- [Problem statement]:
Everything from the line that contains "- ELDICO BUILDERS" through the final line of the records below should be quoted exactly, except the pictures.

- [Available data]:
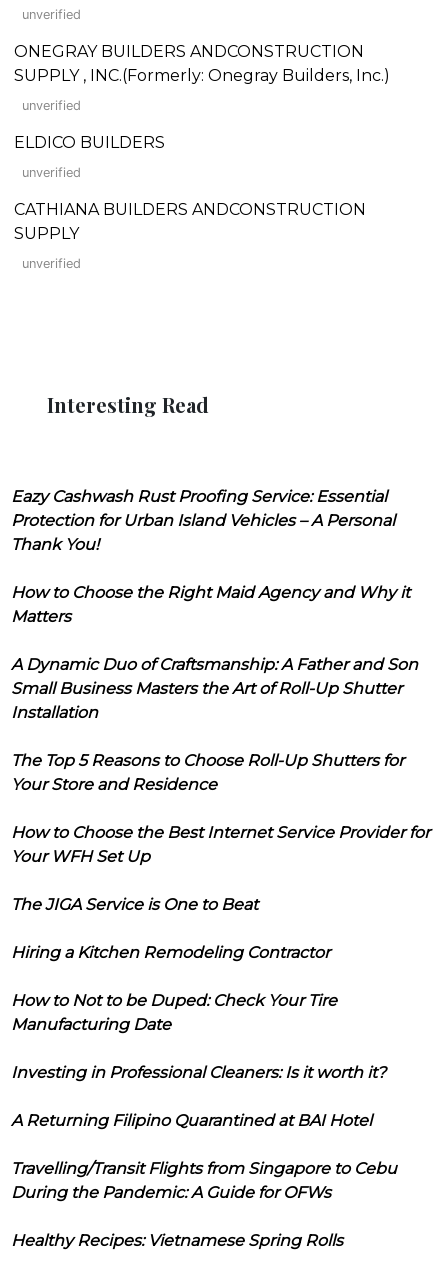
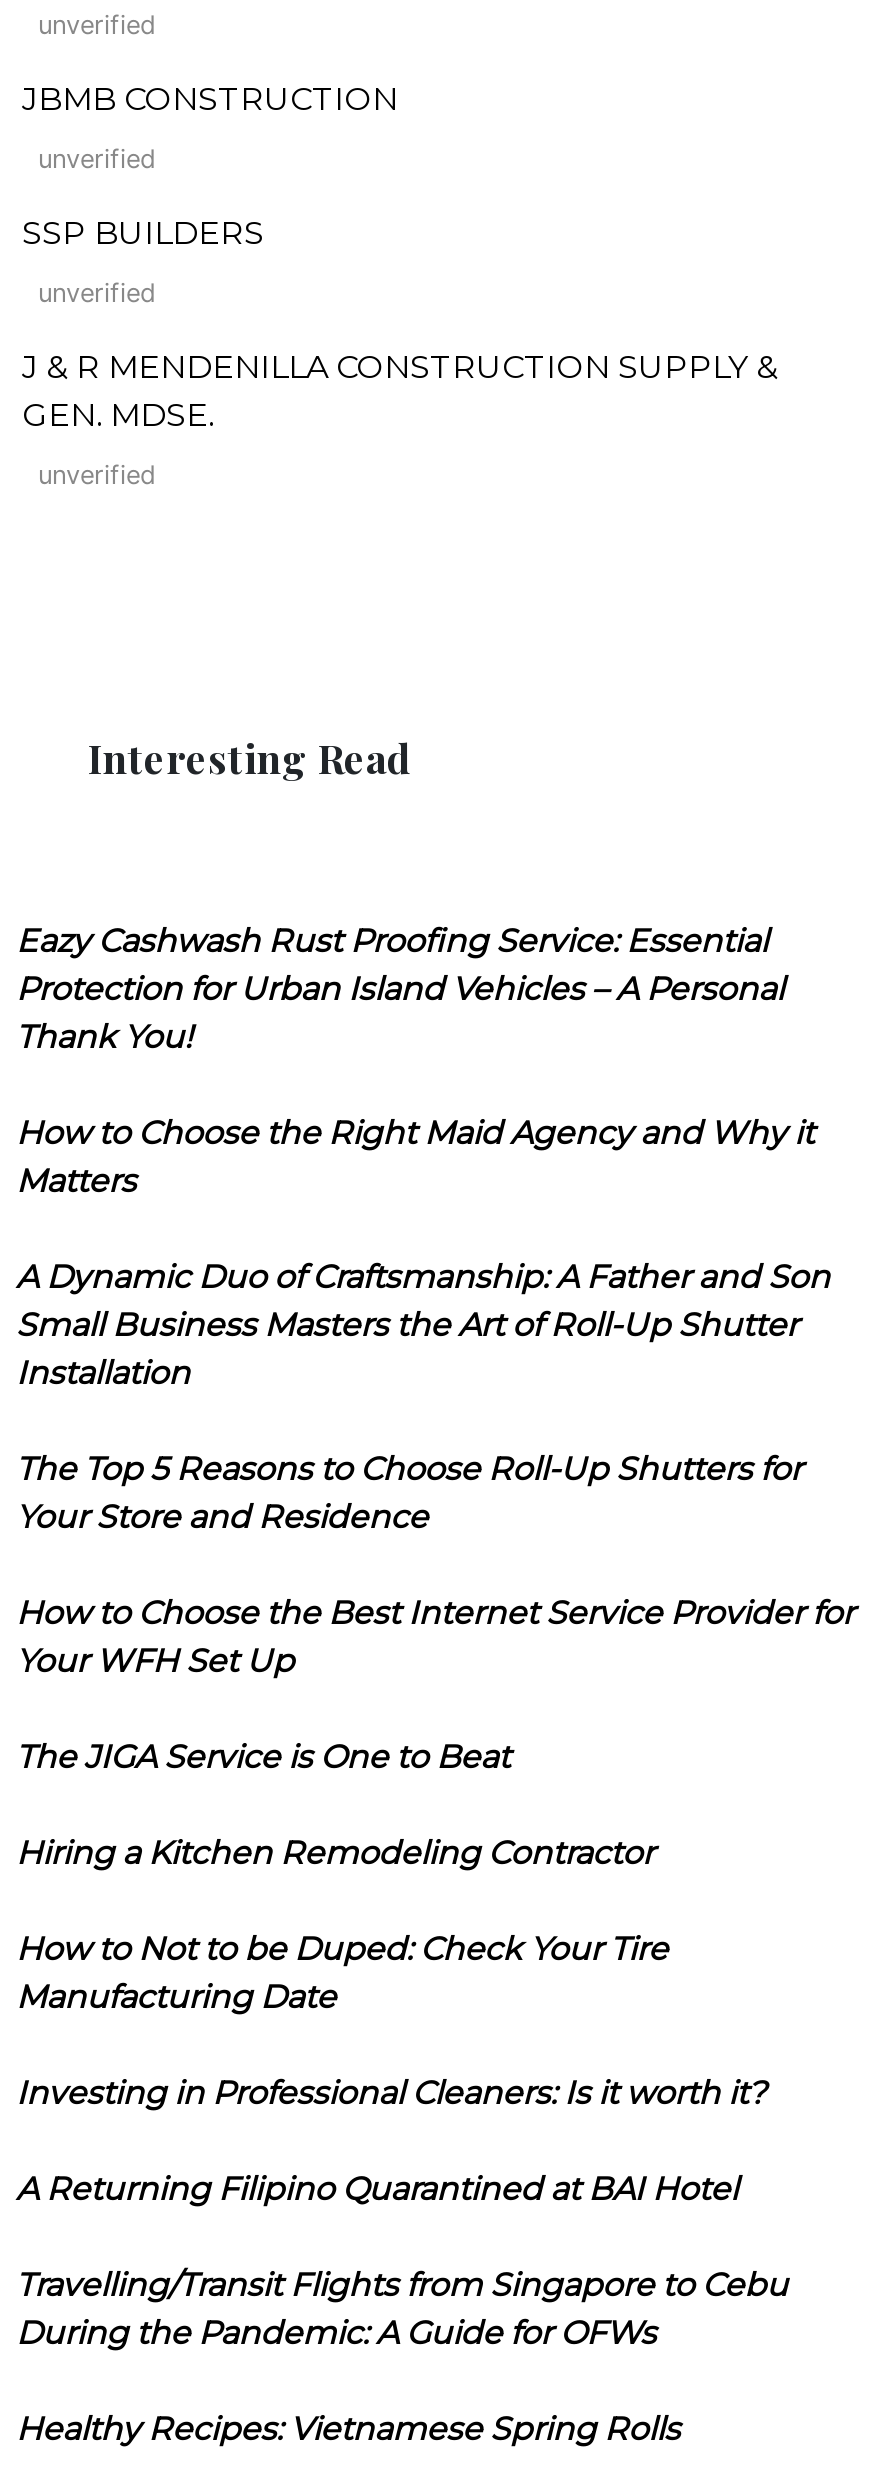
- ONEGRAY BUILDERS ANDCONSTRUCTION
- SUPPLY , INC.(Formerly: Onegray Builders, Inc.)
+ JBMB CONSTRUCTION

- ELDICO BUILDERS
+ SSP BUILDERS

- CATHIANA BUILDERS ANDCONSTRUCTION
- SUPPLY
+ J & R MENDENILLA CONSTRUCTION SUPPLY &
+ GEN. MDSE.
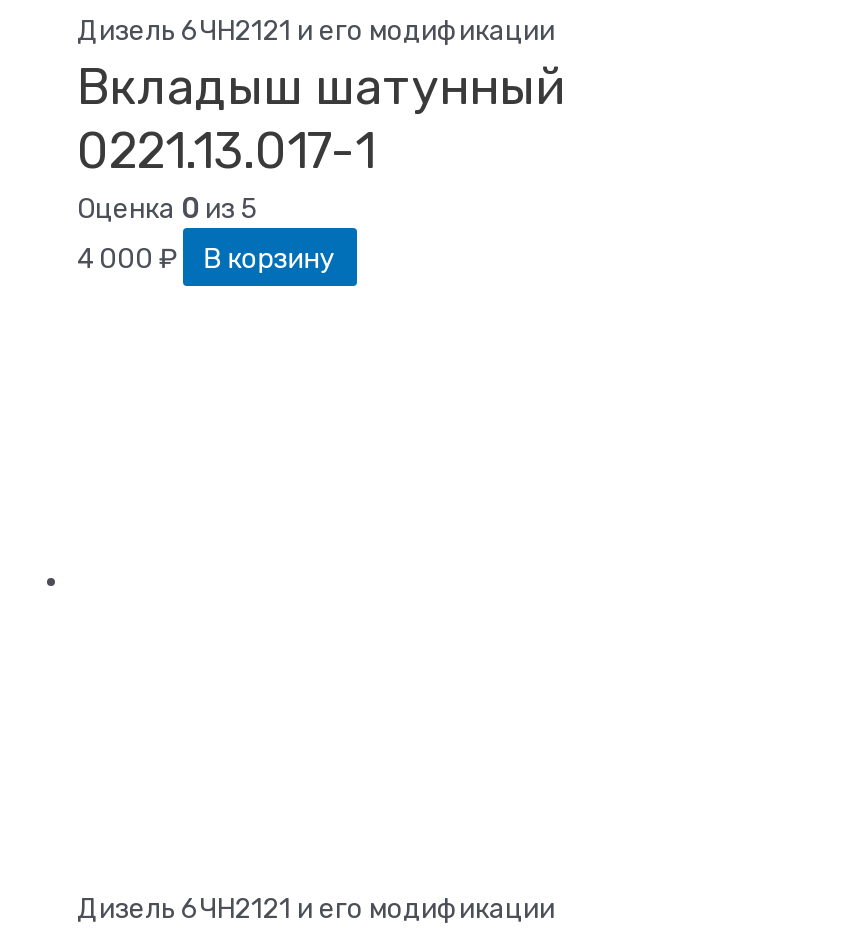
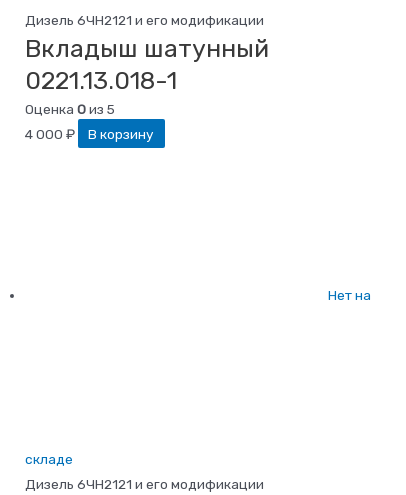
- 0221.13.017-1
+ 0221.13.018-1

+ складе

+ Нет на
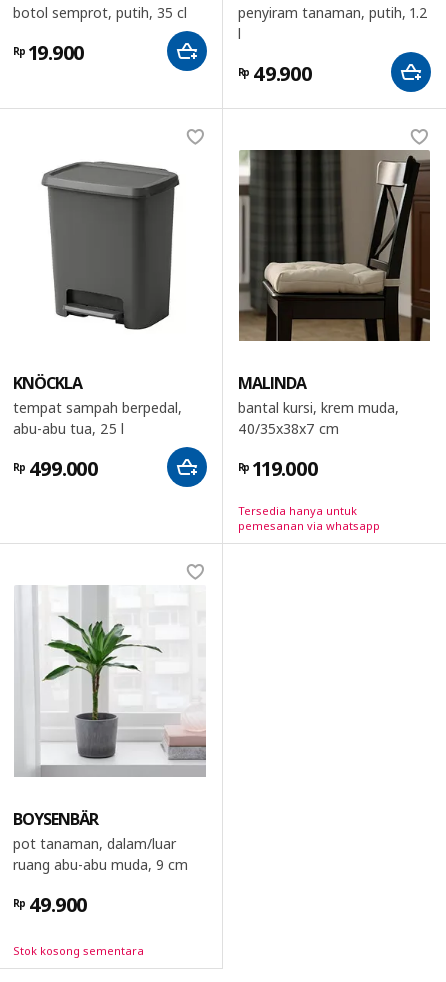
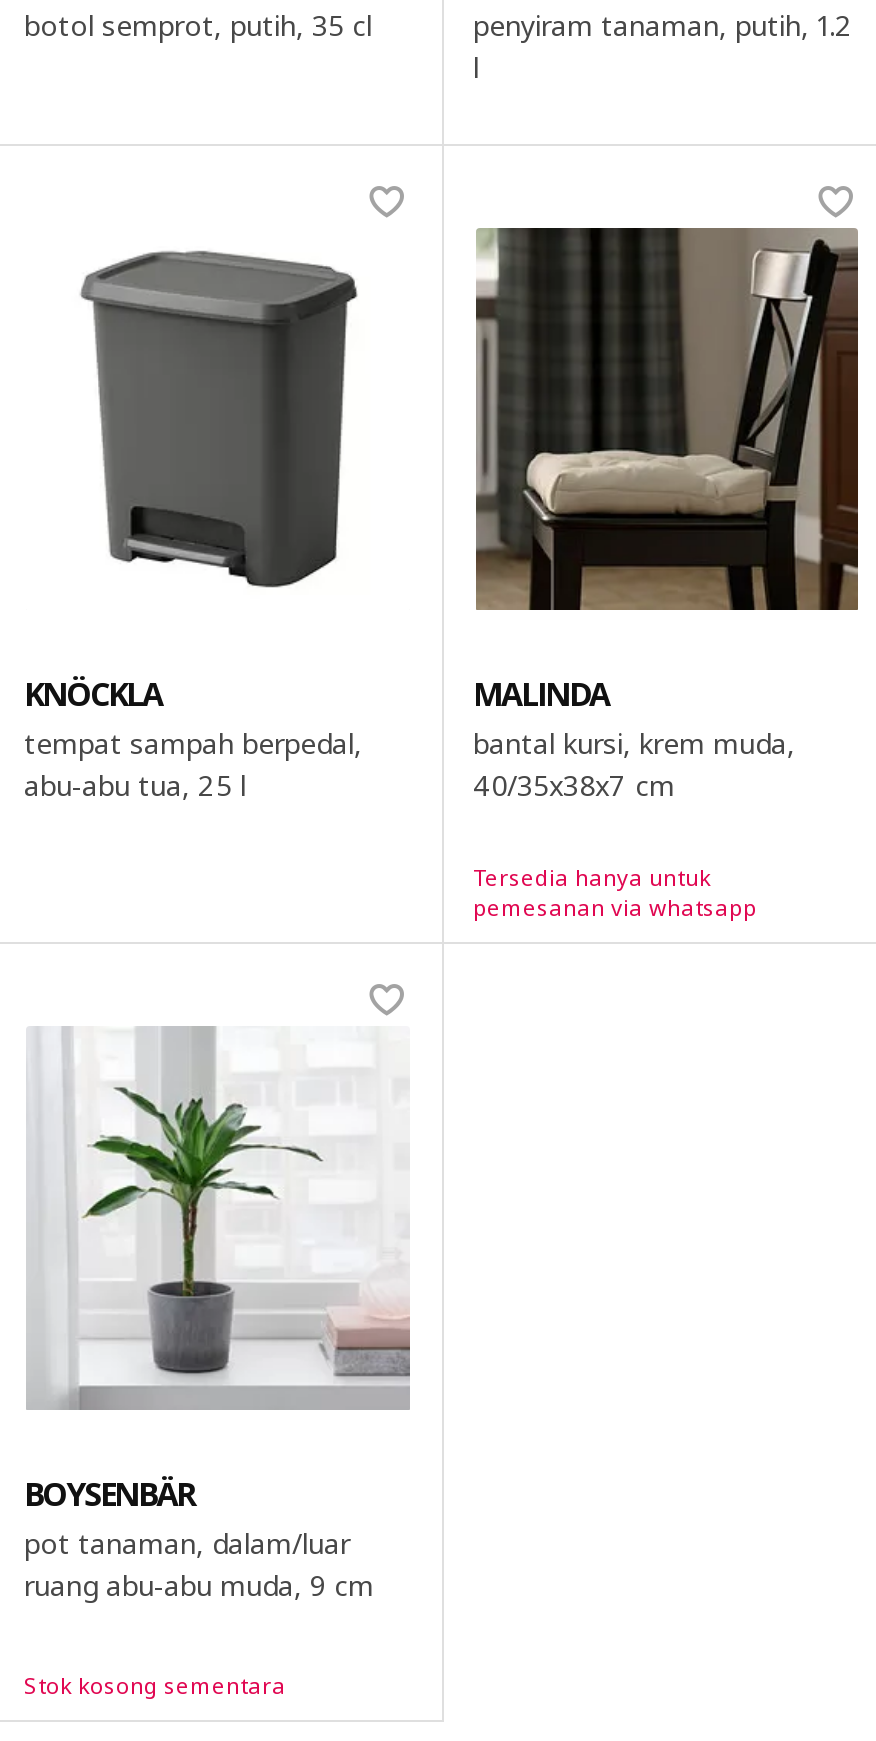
- [image]
- Rp 49.900

- Rp 19.900

- [image]

- [image]
- Rp 119.000

- Rp 499.000

- Rp 49.900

- [Completed task]:
- ELDICO BUILDERS
+ SSP BUILDERS

- CATHIANA BUILDERS ANDCONSTRUCTION
- SUPPLY
+ J & R MENDENILLA CONSTRUCTION SUPPLY &
+ GEN. MDSE.
- 0221.13.017-1
+ 0221.13.018-1

+ складе

+ Нет на
- [image]
- Rp 49.900

- Rp 19.900

- [image]

- [image]
- Rp 119.000

- Rp 499.000

- Rp 49.900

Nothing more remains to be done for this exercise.